Dick feels overwhelmed by the support of his colleagues, especially since it isn't from two he talks to a lot. Conner is Tim’s best friend, but still. They didn’t have to do that. The emotions in the paddock must have been heavy, and the accident must have looked bad. 
It churns in Dick’s gut, and he’s actually happy he hasn’t had to see it himself yet. 
There’s still a thing he and Bruce haven’t spoken about, and it's going to be painful. But Dick has to ask.
“And Jason? I took him out, right?” the words come fast, almost all strung together, “he was there. Afterward.”
Bruce nods, again. 
“Yeah, when your car launched off the curb it was close enough to tag Jason. Pushed him into the gravel, where his race ended. First, he was mad. Yelling over the radio. Then he realized..,” Bruce trails off. When Dick looks up at his dad’s face, Bruce’s eyes look far away. His mouth is in a thin line. “He jumped out of the car. Ran over to you. He wasn’t supposed to do that.”
Yet Jason did. They’re supposed to stay in the cars until given the all-clear if there isn’t an emergency. Any real danger. Fuck, the crash must have looked bad if it made Jason that worried. 

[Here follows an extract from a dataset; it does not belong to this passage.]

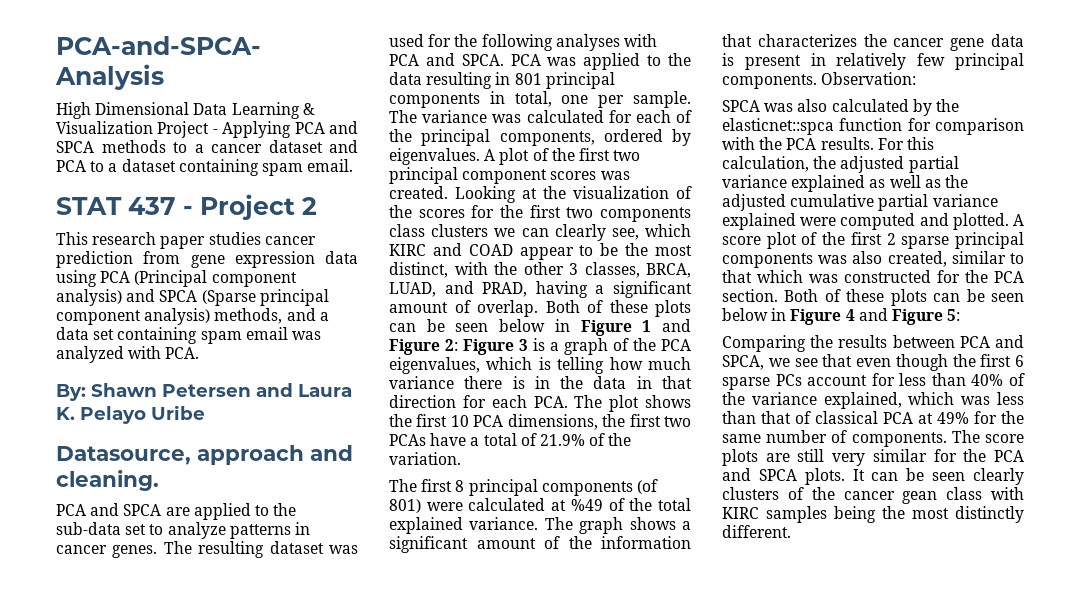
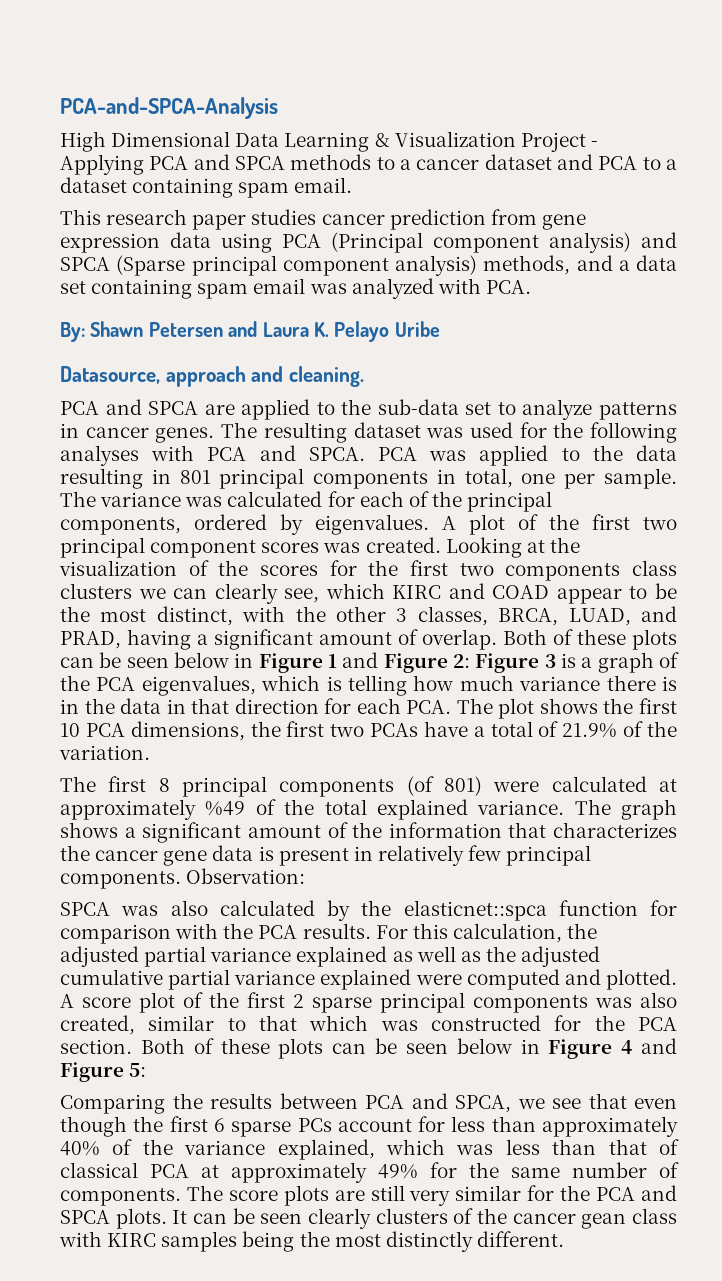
[56,194,317,220] // STAT 437 - Project 2 -> (353, 185) none
(567, 505) none -> [60,799,196,820] approximately
(966, 379) none -> [542,1116,679,1137] approximately
(933, 418) none -> [231,1162,367,1183] approximately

He’d looked worried too, Dick recalls, when he’d crawled under Dick’s car. Even if his time hanging upside down in the car is a bit of a blur, Dick remembers Jason’s face.
Jason, who Dick has barely spoken to all season. Jason, who he might have squared a little bit up with as the races have gone past. Jason, who still is his little brother but also isn’t anymore.
Jason who had promised Dick he would be there, in the aftermath. Like he meant it. 
“Tim’s on his way,” Bruce is the one who breaks the silence first. He’s pulled up his phone, Dick realizes, probably answering messages. “He was a real trooper and gave a short interview. Just to show the fans you're alright.” 
A real trooper, huh. Dick’s not sure about how he feels about his little brother taking on media duties. But then again, if Tim said yes... 
He takes Bruce’s change of subject for what it is: the end of their talk about Jason. That doesn’t mean he can’t push Bruce some more.
“So, you think I’ll be ready to race in two weeks?” He asks, already feeling his well-practiced shit-eating grin take over his face. Bruce sighs, loudly and tired, but Dick can see how the corner of his mouth is pulling upwards. 
So maybe they avoid talking about Jason anymore. And avoid talking about how bad that crash could’ve been. Instead, they argue about racing, free practices, and cars. Maybe that isn’t exactly healthy coping, but they’ve never been about that. 
He knows Tim will force him to see their psychiatrist. Probably try to get Bruce to go too, sooner rather than later. But now? Right now, he can sit with his dad and argue. Make fun of him.
All of that while continuing to avoid thinking about how the sport he loves almost killed him.